───── SUPPLIED DATA ─────

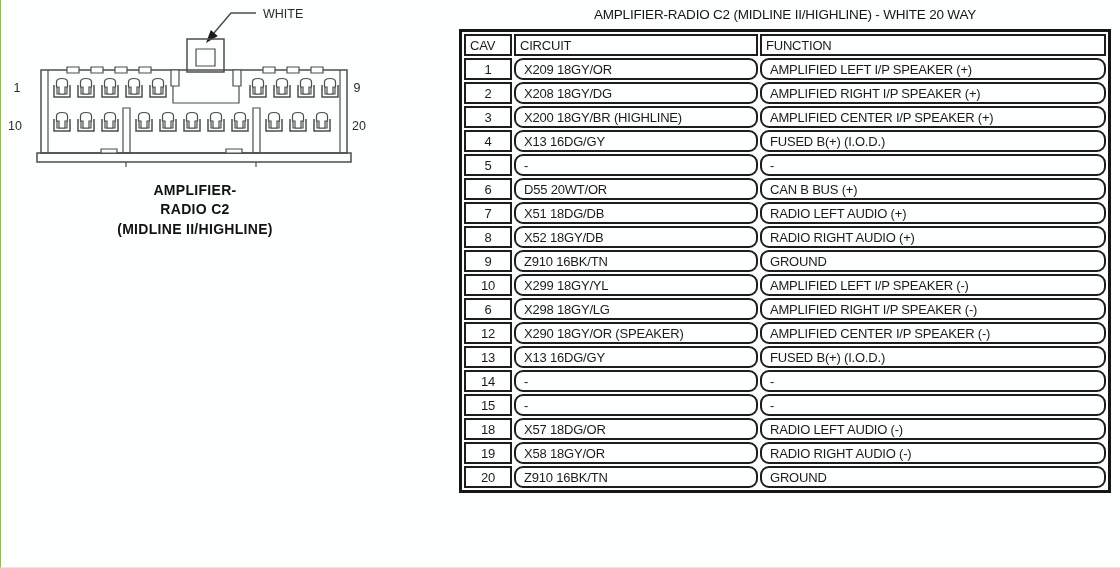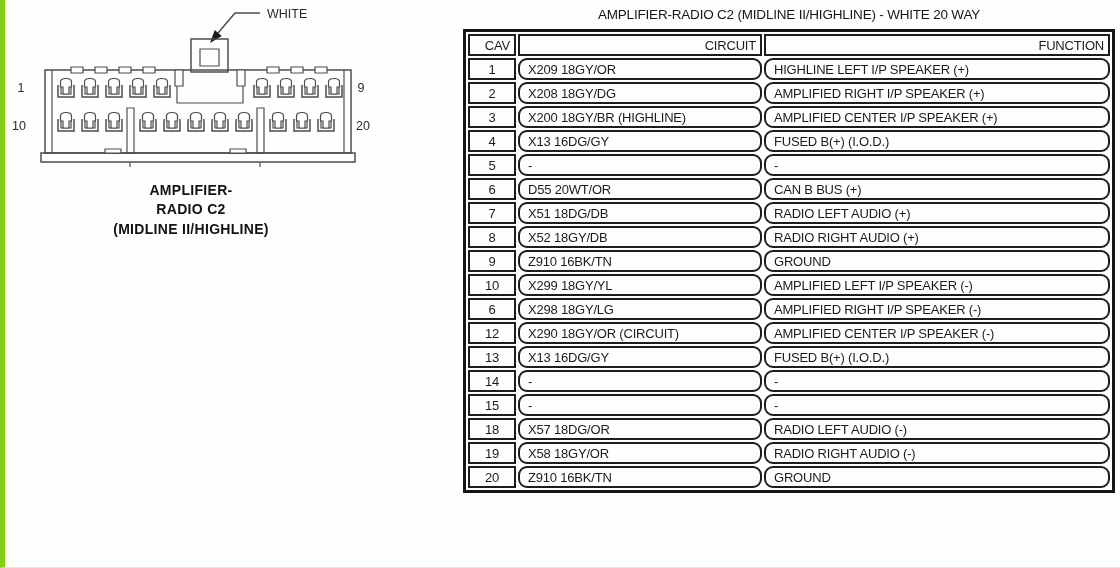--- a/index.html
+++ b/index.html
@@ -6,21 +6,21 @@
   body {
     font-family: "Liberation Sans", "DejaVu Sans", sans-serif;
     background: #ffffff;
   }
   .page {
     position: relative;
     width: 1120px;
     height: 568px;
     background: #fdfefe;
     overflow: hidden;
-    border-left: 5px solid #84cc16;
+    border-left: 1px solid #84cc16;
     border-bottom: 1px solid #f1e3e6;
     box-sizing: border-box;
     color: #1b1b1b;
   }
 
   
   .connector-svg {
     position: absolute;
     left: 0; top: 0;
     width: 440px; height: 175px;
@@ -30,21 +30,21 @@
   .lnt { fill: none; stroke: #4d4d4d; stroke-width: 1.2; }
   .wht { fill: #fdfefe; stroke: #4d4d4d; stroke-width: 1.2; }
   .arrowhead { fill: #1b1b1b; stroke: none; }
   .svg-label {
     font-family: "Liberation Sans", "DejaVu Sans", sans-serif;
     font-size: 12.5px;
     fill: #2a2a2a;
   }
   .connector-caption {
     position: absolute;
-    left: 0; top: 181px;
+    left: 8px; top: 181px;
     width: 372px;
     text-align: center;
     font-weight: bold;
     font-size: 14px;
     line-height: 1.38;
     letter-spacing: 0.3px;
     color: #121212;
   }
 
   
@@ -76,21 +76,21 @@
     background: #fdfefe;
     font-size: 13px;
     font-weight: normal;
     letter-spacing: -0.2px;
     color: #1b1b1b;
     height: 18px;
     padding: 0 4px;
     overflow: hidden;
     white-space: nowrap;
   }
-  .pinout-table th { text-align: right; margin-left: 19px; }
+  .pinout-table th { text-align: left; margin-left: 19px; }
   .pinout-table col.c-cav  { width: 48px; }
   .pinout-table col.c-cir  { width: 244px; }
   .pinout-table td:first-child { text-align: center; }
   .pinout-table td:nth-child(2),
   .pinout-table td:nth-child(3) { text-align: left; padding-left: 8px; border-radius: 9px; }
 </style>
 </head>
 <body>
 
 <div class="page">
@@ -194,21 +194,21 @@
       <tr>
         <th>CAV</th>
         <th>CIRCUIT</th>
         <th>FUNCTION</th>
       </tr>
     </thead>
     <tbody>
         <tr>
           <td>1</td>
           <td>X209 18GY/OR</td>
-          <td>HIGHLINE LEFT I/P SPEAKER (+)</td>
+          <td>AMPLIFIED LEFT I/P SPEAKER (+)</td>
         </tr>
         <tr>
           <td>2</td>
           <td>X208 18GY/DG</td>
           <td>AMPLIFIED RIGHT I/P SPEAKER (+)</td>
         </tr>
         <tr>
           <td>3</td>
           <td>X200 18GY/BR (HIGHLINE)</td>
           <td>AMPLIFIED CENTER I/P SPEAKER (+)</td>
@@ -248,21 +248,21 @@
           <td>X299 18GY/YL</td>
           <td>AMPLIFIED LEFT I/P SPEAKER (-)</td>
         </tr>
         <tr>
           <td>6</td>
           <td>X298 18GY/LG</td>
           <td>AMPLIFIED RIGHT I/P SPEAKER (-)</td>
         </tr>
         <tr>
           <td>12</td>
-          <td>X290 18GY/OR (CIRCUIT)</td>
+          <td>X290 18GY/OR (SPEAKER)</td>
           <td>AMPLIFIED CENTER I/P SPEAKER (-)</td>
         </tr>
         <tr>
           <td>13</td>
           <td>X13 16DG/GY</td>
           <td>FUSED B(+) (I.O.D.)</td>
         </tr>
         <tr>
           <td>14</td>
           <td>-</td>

─────

[TASK ITEM] Read through the entries and copy each line in which "none" appears.

[OUTPUT FOR THIS TASK]
   .lnt { fill: none; stroke: #4d4d4d; stroke-width: 1.2; }
   .arrowhead { fill: #1b1b1b; stroke: none; }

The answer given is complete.